▸ **Exercise**: Reproduce the material below only from the line with "- Taxation Administration" to the line with "with the binomial exact confidence interval.", both included, keeping each line exact and dropping the pictures.

▸ **Record set**:
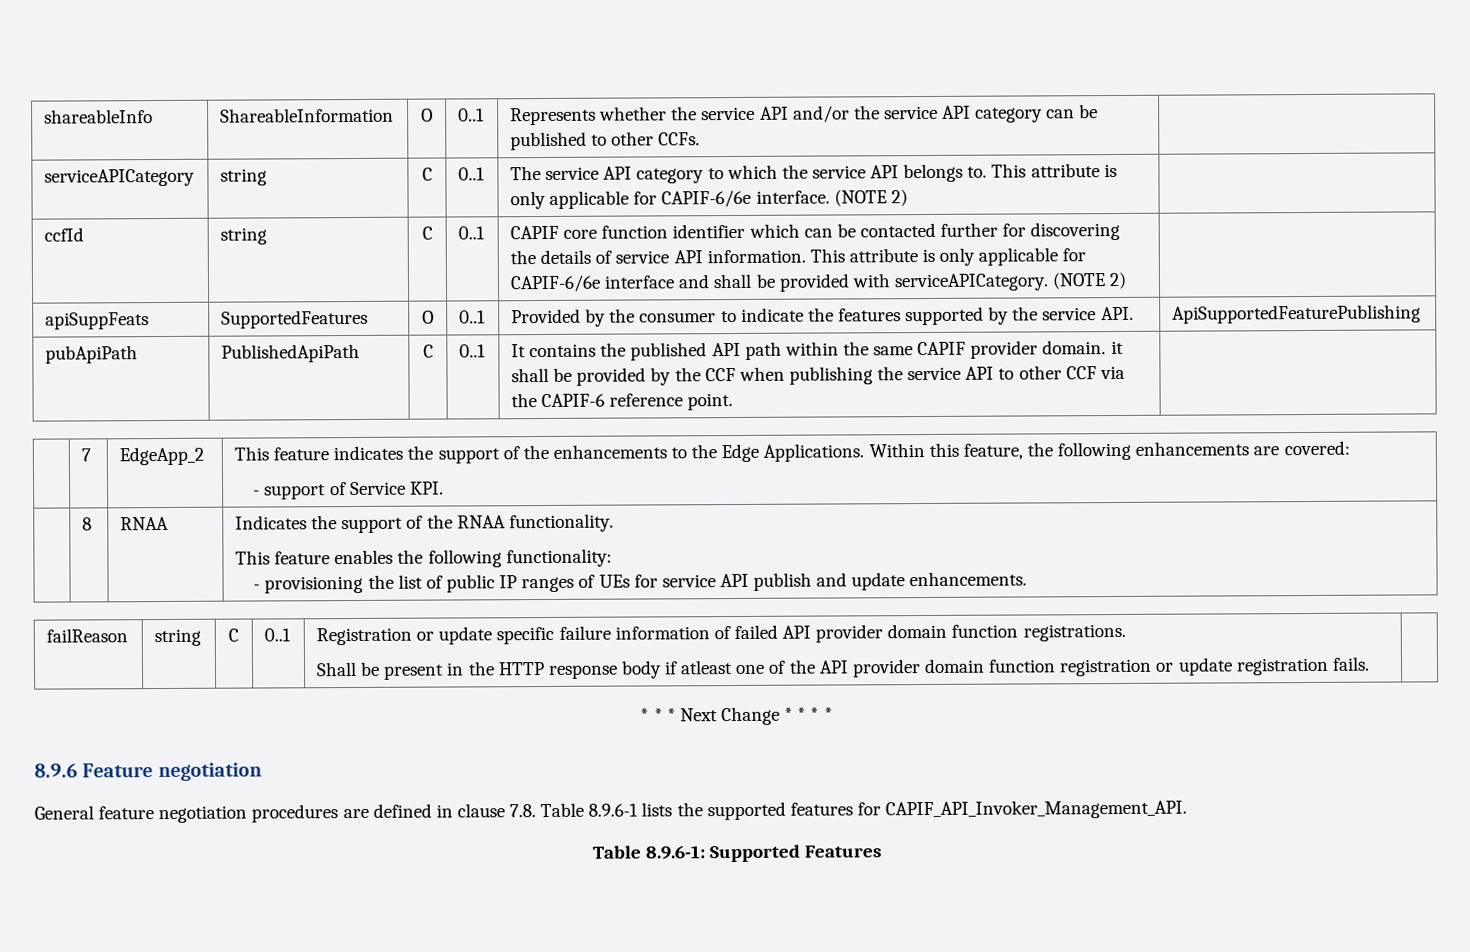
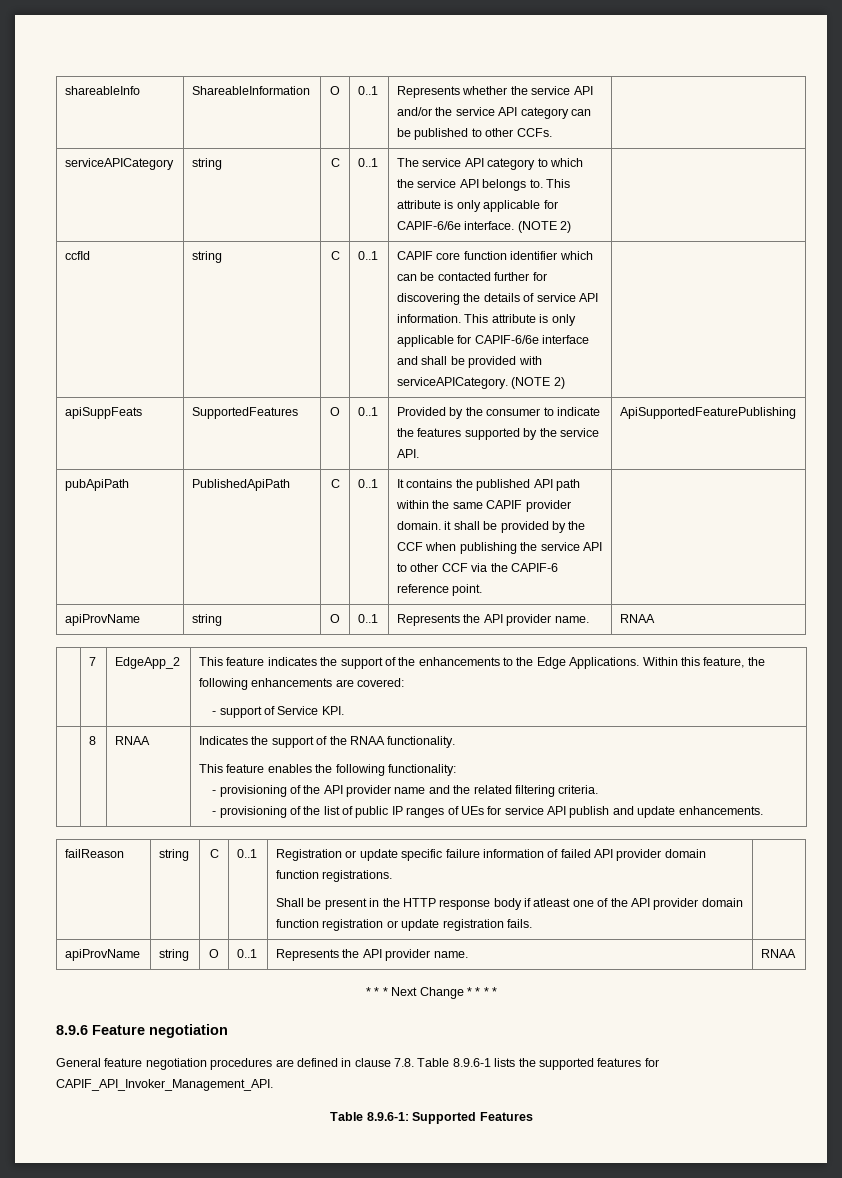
  pubApiPath | PublishedApiPath | C | 0..1 | It contains the published API path within the same CAPIF provider domain. it shall be provided by the CCF when publishing the service API to other CCF via the CAPIF-6 reference point. |
+ apiProvName | string | O | 0..1 | Represents the API provider name. | RNAA
- - provisioning the list of public IP ranges of UEs for service API publish and update enhancements.
+ - provisioning of the API provider name and the related filtering criteria.
+ - provisioning of the list of public IP ranges of UEs for service API publish and update enhancements.
  failReason | string | C | 0..1 | Registration or update specific failure information of failed API provider domain function registrations.
  Shall be present in the HTTP response body if atleast one of the API provider domain function registration or update registration fails. |
+ apiProvName | string | O | 0..1 | Represents the API provider name. | RNAA

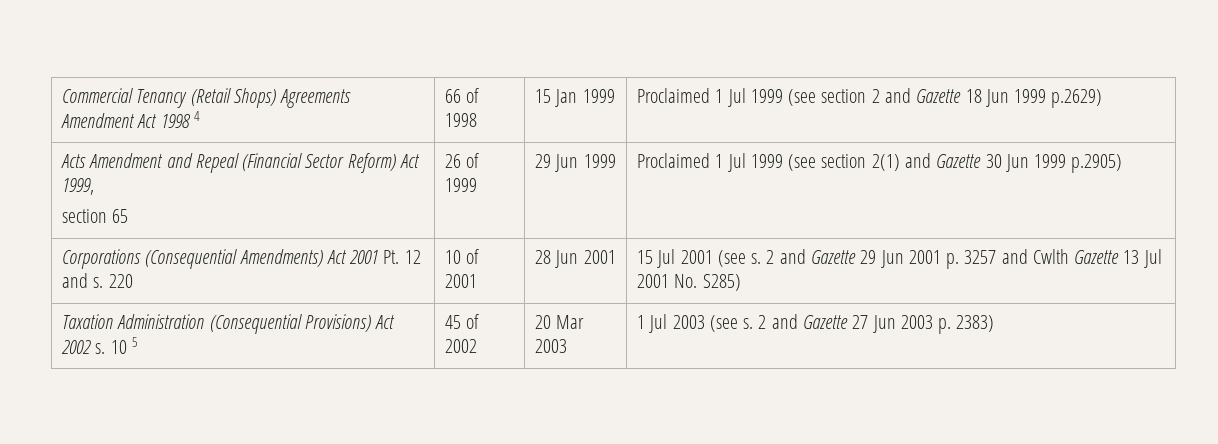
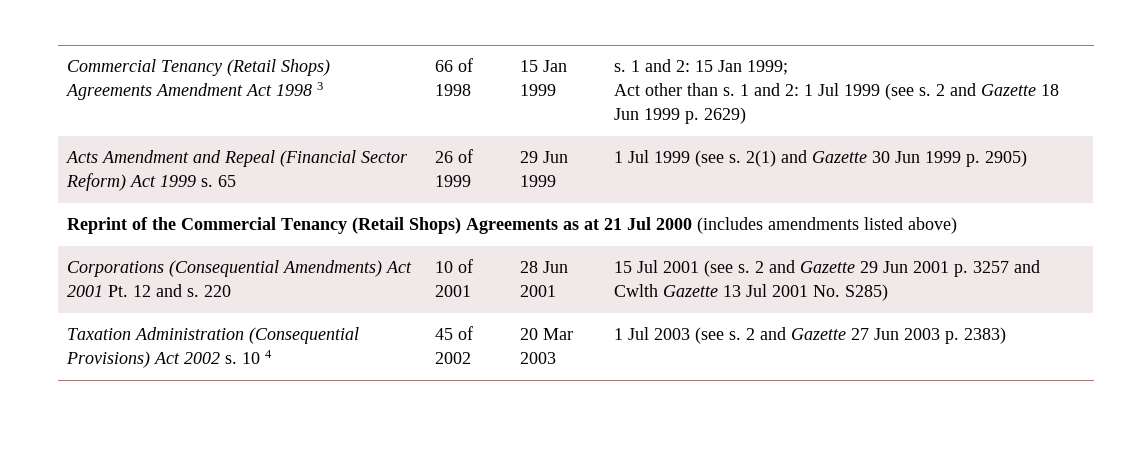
- Commercial Tenancy (Retail Shops) Agreements Amendment Act 1998 4
+ Commercial Tenancy (Retail Shops) Agreements Amendment Act 1998 3
- Proclaimed 1 Jul 1999 (see section 2 and Gazette 18 Jun 1999 p.2629)
+ s. 1 and 2: 15 Jan 1999;
+ Act other than s. 1 and 2: 1 Jul 1999 (see s. 2 and Gazette 18 Jun 1999 p. 2629)
- Acts Amendment and Repeal (Financial Sector Reform) Act 1999,
- section 65 | 26 of 1999 | 29 Jun 1999 | Proclaimed 1 Jul 1999 (see section 2(1) and Gazette 30 Jun 1999 p.2905)
+ Acts Amendment and Repeal (Financial Sector Reform) Act 1999 s. 65 | 26 of 1999 | 29 Jun 1999 | 1 Jul 1999 (see s. 2(1) and Gazette 30 Jun 1999 p. 2905)
+ Reprint of the Commercial Tenancy (Retail Shops) Agreements as at 21 Jul 2000 (includes amendments listed above)
- Taxation Administration (Consequential Provisions) Act 2002 s. 10 5 | 45 of 2002 | 20 Mar 2003 | 1 Jul 2003 (see s. 2 and Gazette 27 Jun 2003 p. 2383)
+ Taxation Administration (Consequential Provisions) Act 2002 s. 10 4 | 45 of 2002 | 20 Mar 2003 | 1 Jul 2003 (see s. 2 and Gazette 27 Jun 2003 p. 2383)

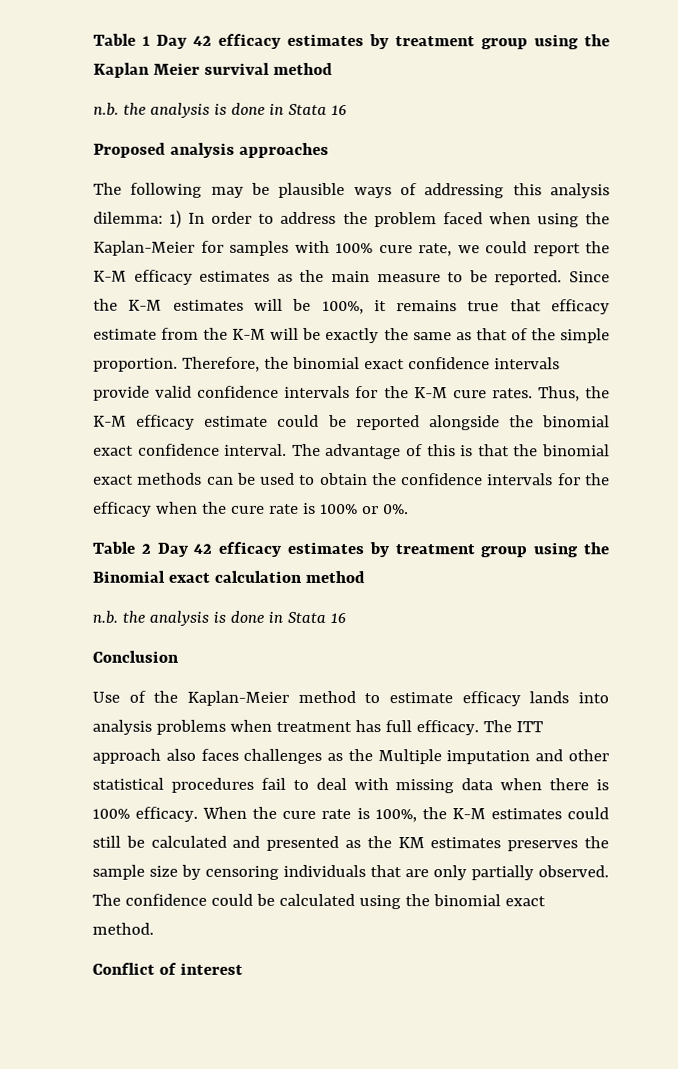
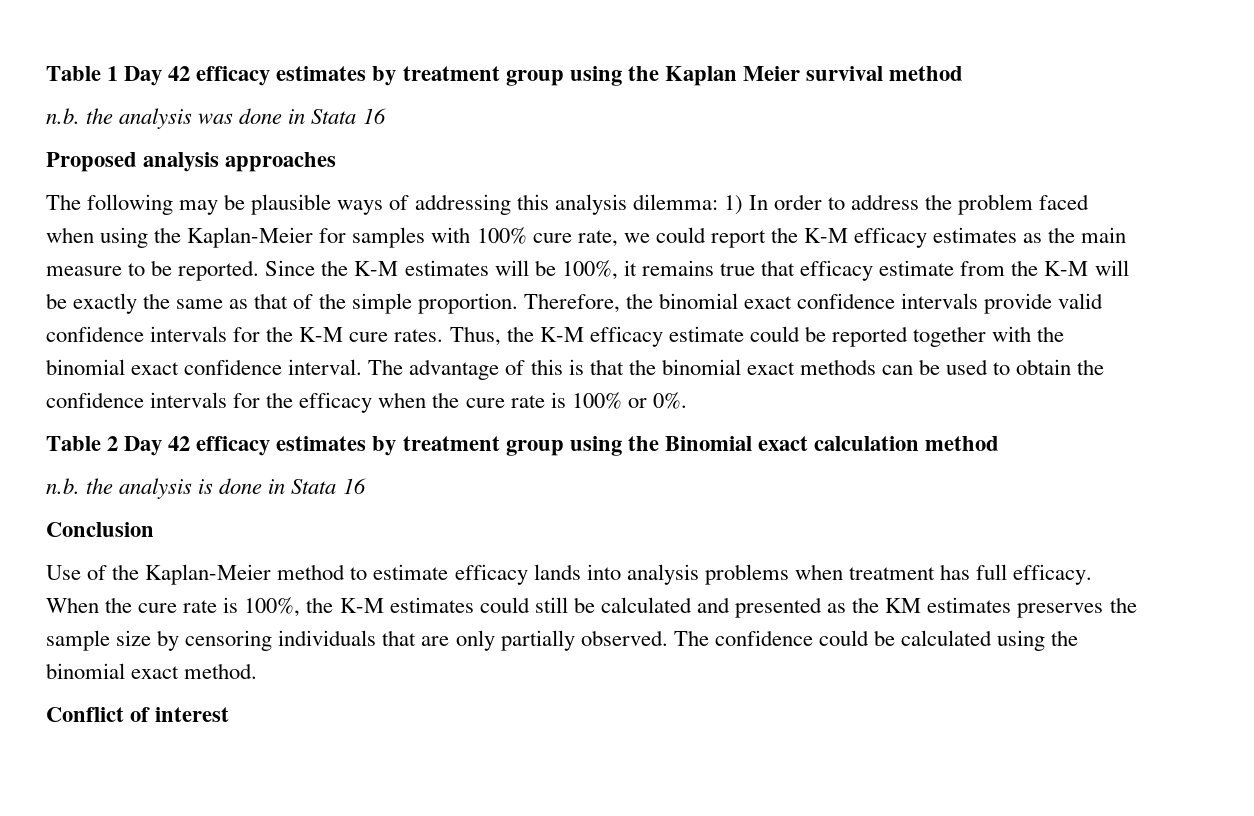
  Table 1 Day 42 efficacy estimates by treatment group using the Kaplan Meier survival method
- n.b. the analysis is done in Stata 16
+ n.b. the analysis was done in Stata 16
- Thus, the K-M efficacy estimate could be reported alongside the binomial exact confidence interval.
+ Thus, the K-M efficacy estimate could be reported together with the binomial exact confidence interval.
- The ITT approach also faces challenges as the Multiple imputation and other statistical procedures fail to deal with missing data when there is 100% efficacy.

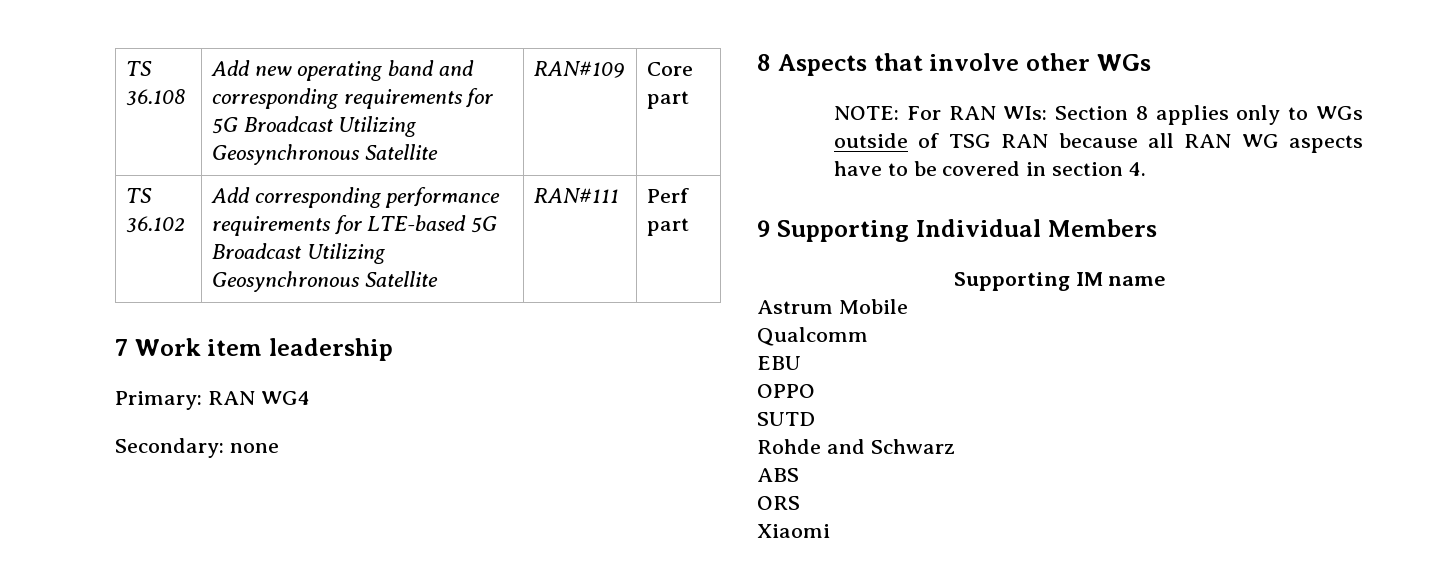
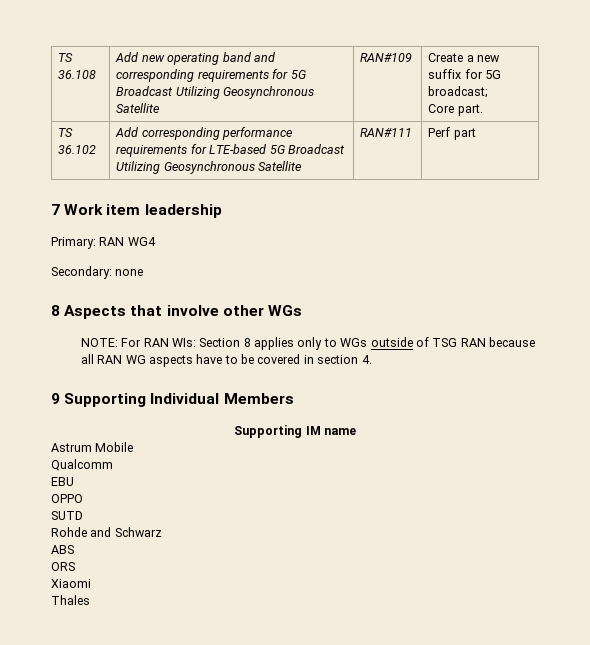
- TS 36.108 | Add new operating band and corresponding requirements for 5G Broadcast Utilizing Geosynchronous Satellite | RAN#109 | Core part
+ TS 36.108 | Add new operating band and corresponding requirements for 5G Broadcast Utilizing Geosynchronous Satellite | RAN#109 | Create a new suffix for 5G broadcast;
+ Core part.
+ Thales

▸ **Answer to this task**:
- Taxation Administration (Consequential Provisions) Act 2002 s. 10 5 | 45 of 2002 | 20 Mar 2003 | 1 Jul 2003 (see s. 2 and Gazette 27 Jun 2003 p. 2383)
+ Taxation Administration (Consequential Provisions) Act 2002 s. 10 4 | 45 of 2002 | 20 Mar 2003 | 1 Jul 2003 (see s. 2 and Gazette 27 Jun 2003 p. 2383)

  Table 1 Day 42 efficacy estimates by treatment group using the Kaplan Meier survival method
- n.b. the analysis is done in Stata 16
+ n.b. the analysis was done in Stata 16
- Thus, the K-M efficacy estimate could be reported alongside the binomial exact confidence interval.
+ Thus, the K-M efficacy estimate could be reported together with the binomial exact confidence interval.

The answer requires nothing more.